### What you need to do
Exact copy required. Repeat the records, but keep the pictures out.

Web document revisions
>>>>>

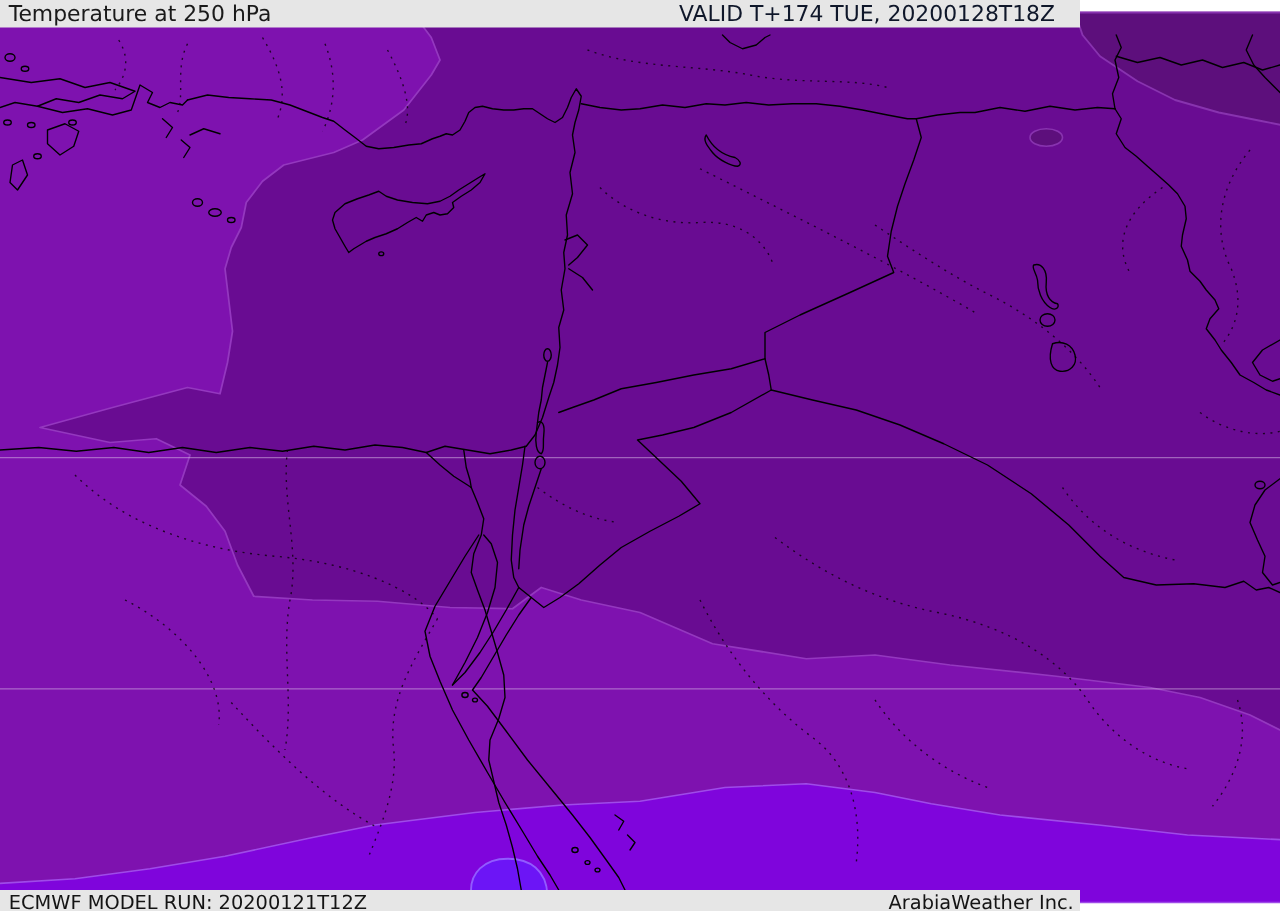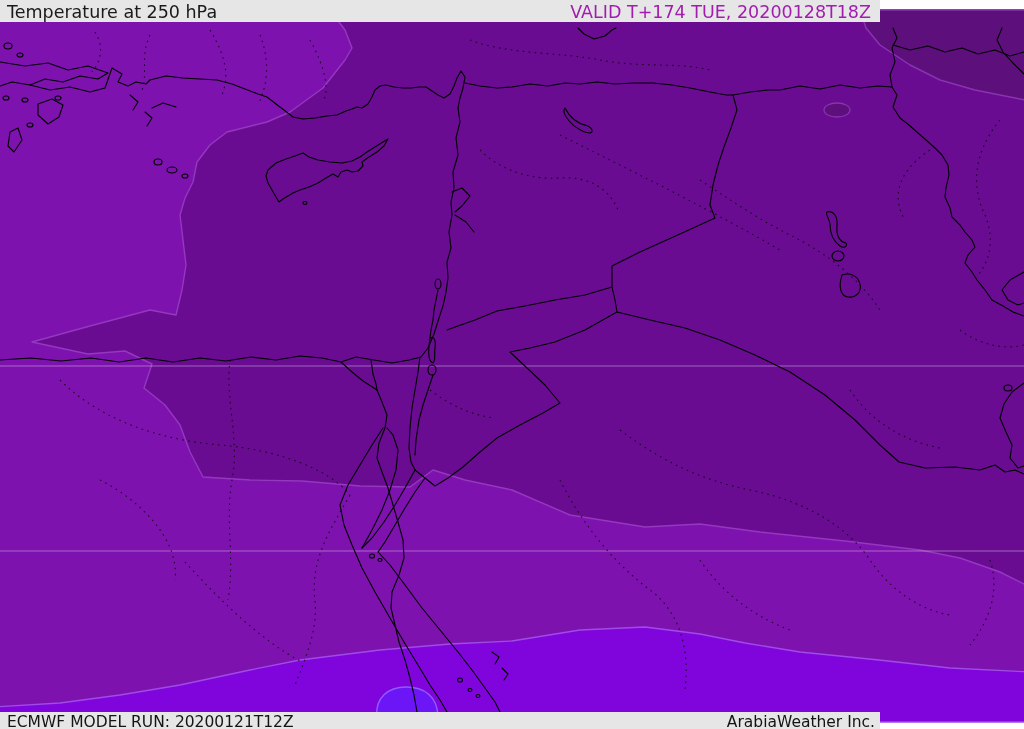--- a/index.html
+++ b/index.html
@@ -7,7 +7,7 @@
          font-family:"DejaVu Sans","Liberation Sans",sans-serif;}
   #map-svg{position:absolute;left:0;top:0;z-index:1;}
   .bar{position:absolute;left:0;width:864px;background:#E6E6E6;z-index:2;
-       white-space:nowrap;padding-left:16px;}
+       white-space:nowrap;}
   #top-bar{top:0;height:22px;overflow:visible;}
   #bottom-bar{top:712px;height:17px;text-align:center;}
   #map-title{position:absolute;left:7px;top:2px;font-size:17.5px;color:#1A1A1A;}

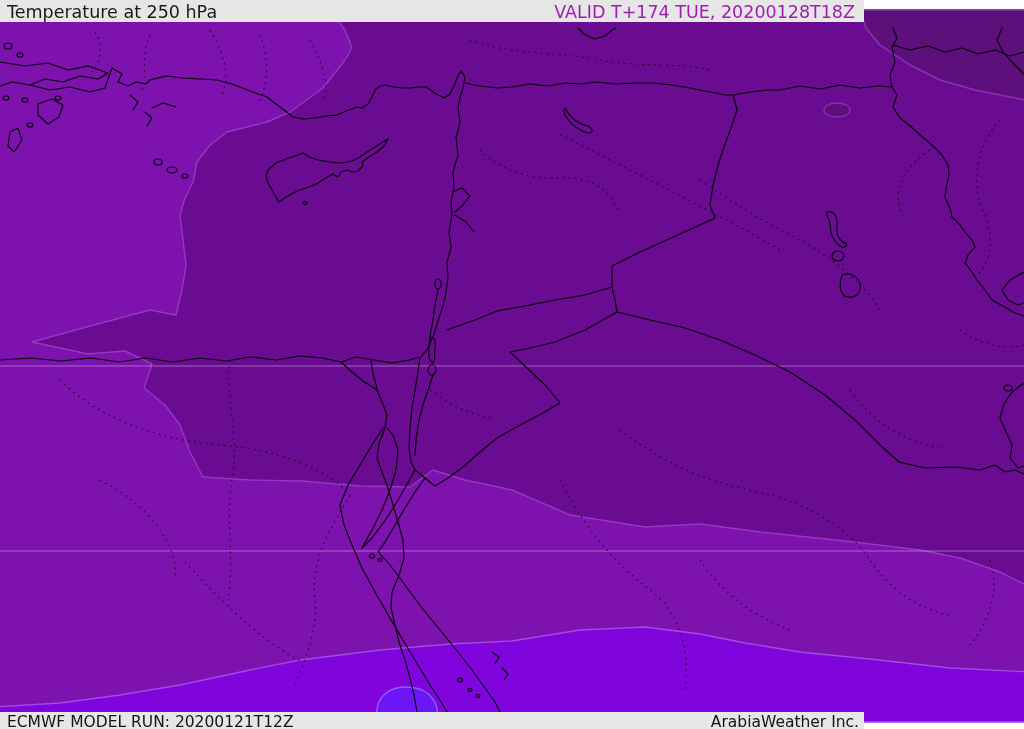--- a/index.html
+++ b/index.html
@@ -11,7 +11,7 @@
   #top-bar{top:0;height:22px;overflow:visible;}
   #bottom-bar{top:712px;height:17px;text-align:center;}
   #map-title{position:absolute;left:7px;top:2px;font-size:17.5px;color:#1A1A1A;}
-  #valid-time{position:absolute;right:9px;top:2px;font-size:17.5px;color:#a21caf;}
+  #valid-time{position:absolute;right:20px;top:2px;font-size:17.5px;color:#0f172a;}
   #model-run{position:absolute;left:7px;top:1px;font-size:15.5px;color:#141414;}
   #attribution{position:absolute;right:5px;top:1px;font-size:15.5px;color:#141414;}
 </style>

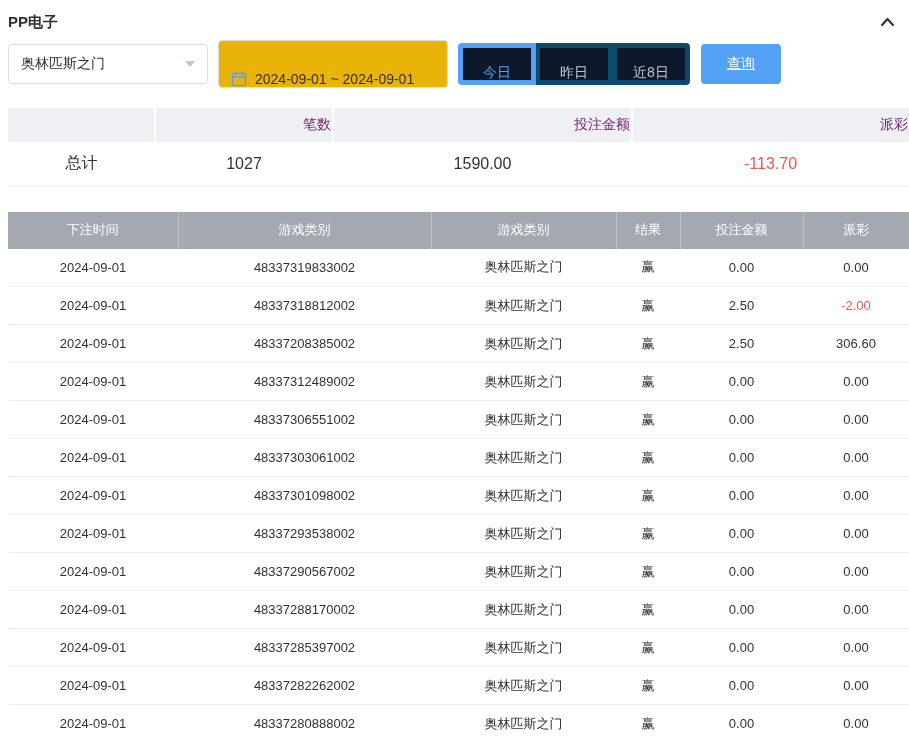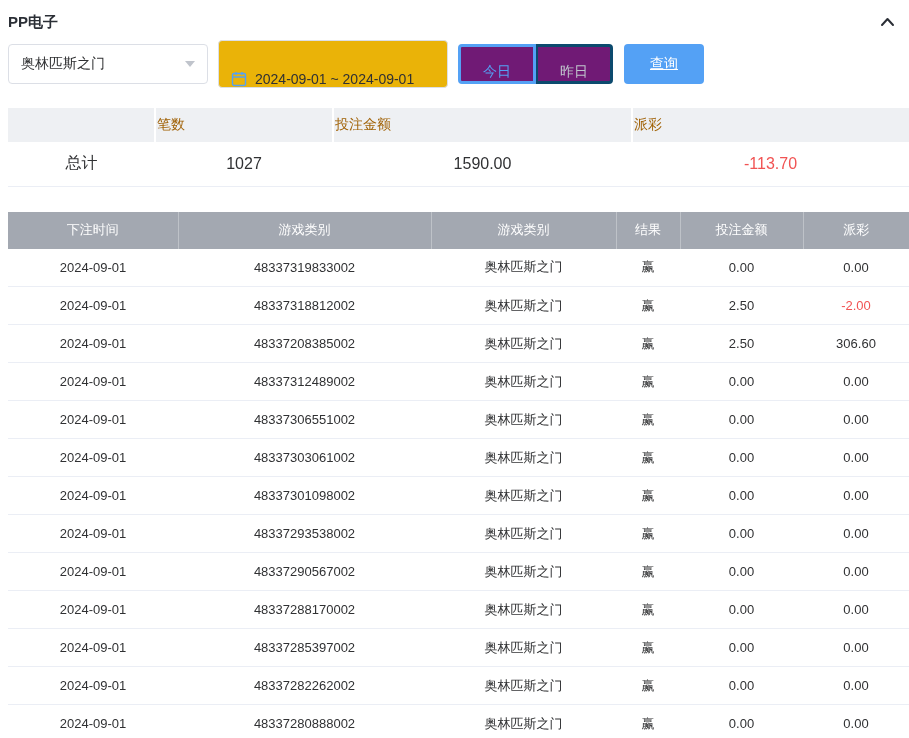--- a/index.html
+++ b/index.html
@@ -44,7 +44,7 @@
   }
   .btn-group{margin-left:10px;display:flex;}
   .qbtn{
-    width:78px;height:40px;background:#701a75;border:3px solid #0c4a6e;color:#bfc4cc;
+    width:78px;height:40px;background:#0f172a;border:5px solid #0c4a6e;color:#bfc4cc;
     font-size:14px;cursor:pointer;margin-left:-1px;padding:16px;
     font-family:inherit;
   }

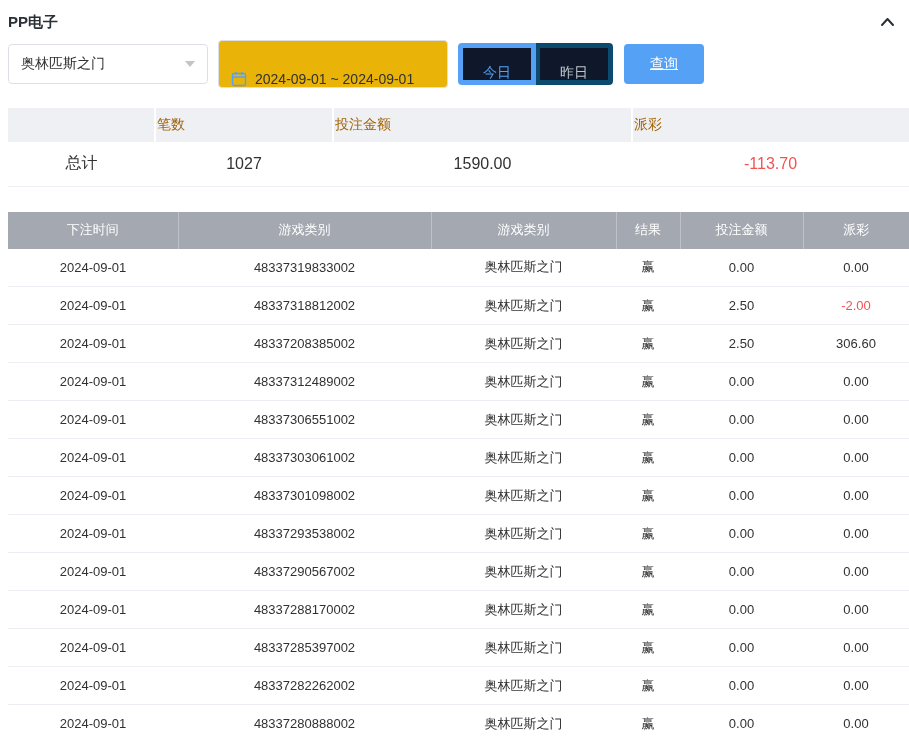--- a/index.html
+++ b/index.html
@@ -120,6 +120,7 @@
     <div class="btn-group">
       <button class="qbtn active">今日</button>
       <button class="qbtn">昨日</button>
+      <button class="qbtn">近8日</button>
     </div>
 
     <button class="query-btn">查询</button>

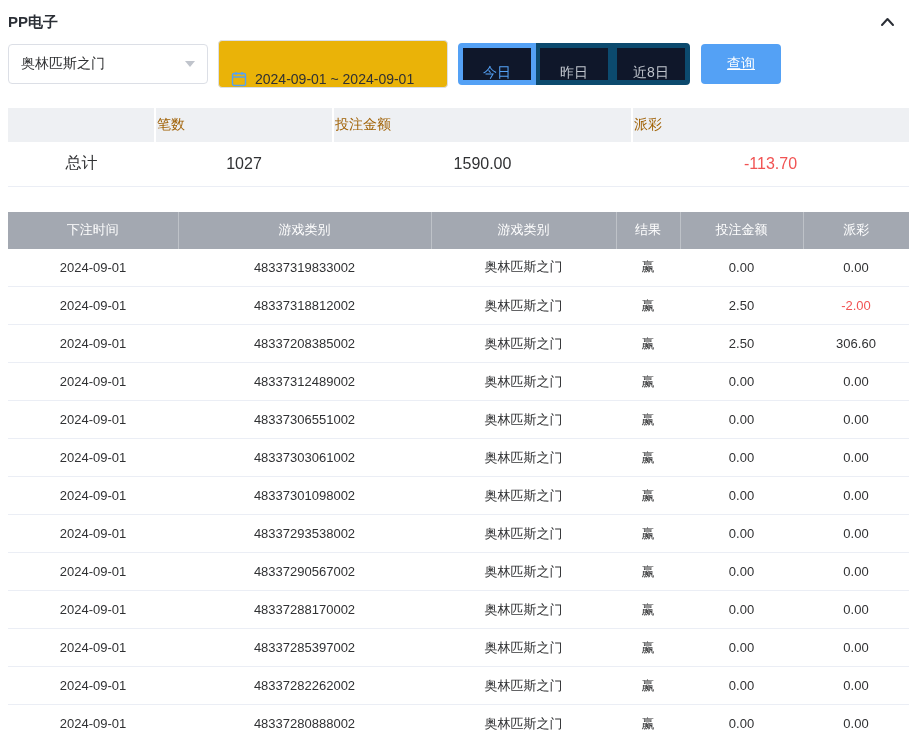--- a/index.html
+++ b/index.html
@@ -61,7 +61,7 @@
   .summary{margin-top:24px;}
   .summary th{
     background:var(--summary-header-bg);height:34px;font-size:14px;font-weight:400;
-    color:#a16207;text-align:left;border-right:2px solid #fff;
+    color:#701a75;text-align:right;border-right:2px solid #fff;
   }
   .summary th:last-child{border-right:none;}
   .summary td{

<<<<<

### Answer to the exercise
--- a/index.html
+++ b/index.html
@@ -7,7 +7,7 @@
          font-family:"DejaVu Sans","Liberation Sans",sans-serif;}
   #map-svg{position:absolute;left:0;top:0;z-index:1;}
   .bar{position:absolute;left:0;width:864px;background:#E6E6E6;z-index:2;
-       white-space:nowrap;padding-left:16px;}
+       white-space:nowrap;}
   #top-bar{top:0;height:22px;overflow:visible;}
   #bottom-bar{top:712px;height:17px;text-align:center;}
   #map-title{position:absolute;left:7px;top:2px;font-size:17.5px;color:#1A1A1A;}

--- a/index.html
+++ b/index.html
@@ -11,7 +11,7 @@
   #top-bar{top:0;height:22px;overflow:visible;}
   #bottom-bar{top:712px;height:17px;text-align:center;}
   #map-title{position:absolute;left:7px;top:2px;font-size:17.5px;color:#1A1A1A;}
-  #valid-time{position:absolute;right:9px;top:2px;font-size:17.5px;color:#a21caf;}
+  #valid-time{position:absolute;right:20px;top:2px;font-size:17.5px;color:#0f172a;}
   #model-run{position:absolute;left:7px;top:1px;font-size:15.5px;color:#141414;}
   #attribution{position:absolute;right:5px;top:1px;font-size:15.5px;color:#141414;}
 </style>

--- a/index.html
+++ b/index.html
@@ -44,7 +44,7 @@
   }
   .btn-group{margin-left:10px;display:flex;}
   .qbtn{
-    width:78px;height:40px;background:#701a75;border:3px solid #0c4a6e;color:#bfc4cc;
+    width:78px;height:40px;background:#0f172a;border:5px solid #0c4a6e;color:#bfc4cc;
     font-size:14px;cursor:pointer;margin-left:-1px;padding:16px;
     font-family:inherit;
   }

--- a/index.html
+++ b/index.html
@@ -120,6 +120,7 @@
     <div class="btn-group">
       <button class="qbtn active">今日</button>
       <button class="qbtn">昨日</button>
+      <button class="qbtn">近8日</button>
     </div>
 
     <button class="query-btn">查询</button>

--- a/index.html
+++ b/index.html
@@ -61,7 +61,7 @@
   .summary{margin-top:24px;}
   .summary th{
     background:var(--summary-header-bg);height:34px;font-size:14px;font-weight:400;
-    color:#a16207;text-align:left;border-right:2px solid #fff;
+    color:#701a75;text-align:right;border-right:2px solid #fff;
   }
   .summary th:last-child{border-right:none;}
   .summary td{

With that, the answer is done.